Closed WissamAntoun closed 2 years ago
Hi @WissamAntoun, this is an interesting issue! I honestly have no idea what the cause could be, but the fact that it highlights that function is interesting. The reason is that the DeBERTa code was ported from PyTorch, and so we wrote our own implementation of take_along_axis
because TF didn't have one. One thing to try would be to edit the code to use tf.experimental.numpy.take_along_axis
instead of that function. If that doesn't work then we might have to see if we can do things in a different, more performant way.

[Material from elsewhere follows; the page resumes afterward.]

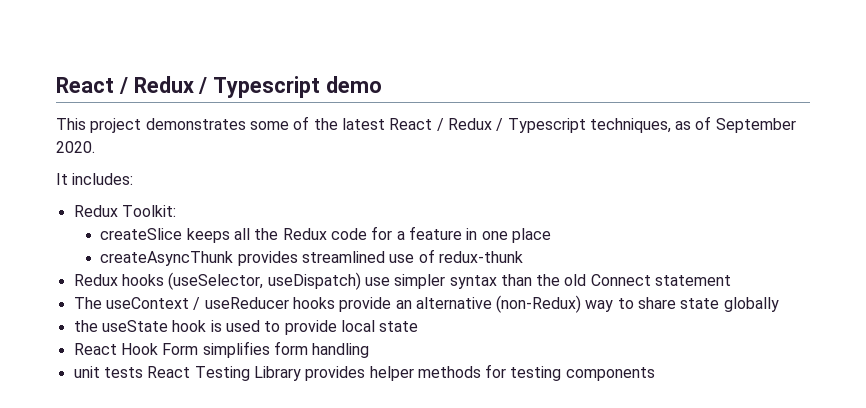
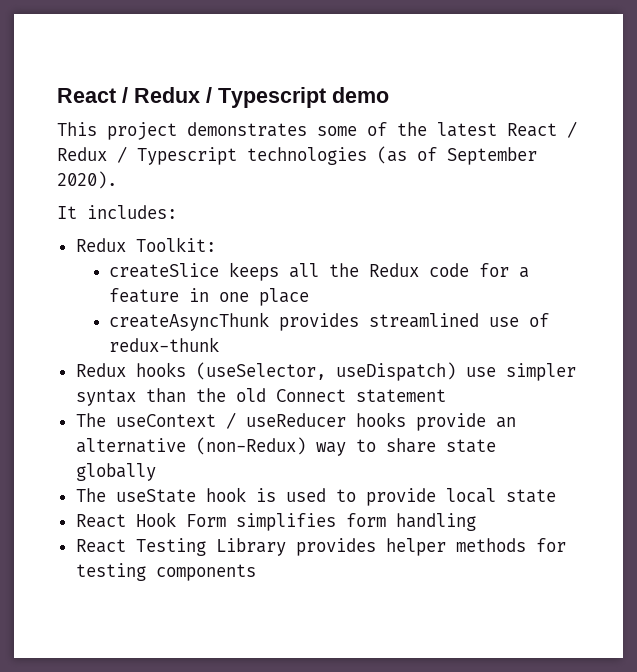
[589,118,692,133] techniques, as -> [247,146,407,165] technologies (as
[56,141,95,153] 2020. -> [57,171,117,189] 2020).
[73,320,98,332] the -> [75,488,106,502] The
[73,366,143,378] unit tests -> (476, 522) none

Also, just in case XLA compilation is the issue, have you tried using jit_compile=True
in compile()
when running DeBERTa on GPU? If that also causes performance degradation then the problem is caused by XLA and not TPUs, and we can investigate from there.
Also cc @sanchit-gandhi because I'm not a TPU expert - don't worry about investigating this deeply, but if anything comes to mind when you read it, let me know!
@Rocketknight1 I read all the discussions that you had with Kamal about the torch.gather
and take_along_axis
.
On GPUs I already enabled XLA via tf.config.optimizer.set_jit
and via TF_XLA_FLAGS="--tf_xla_auto_jit=2 --tf_xla_cpu_global_jit"
but I was reading that this isn't the optimal way to do it, so I'm now trying the jit_compile=True
and will report back.
Also I just finished testing tf.experimental.numpy.take_along_axis
, on GPUs it improved performance by ~10% yet on TPUs I still have the same issue. I will also test the jit_compile
on TPUs but I don't think it will solve anything.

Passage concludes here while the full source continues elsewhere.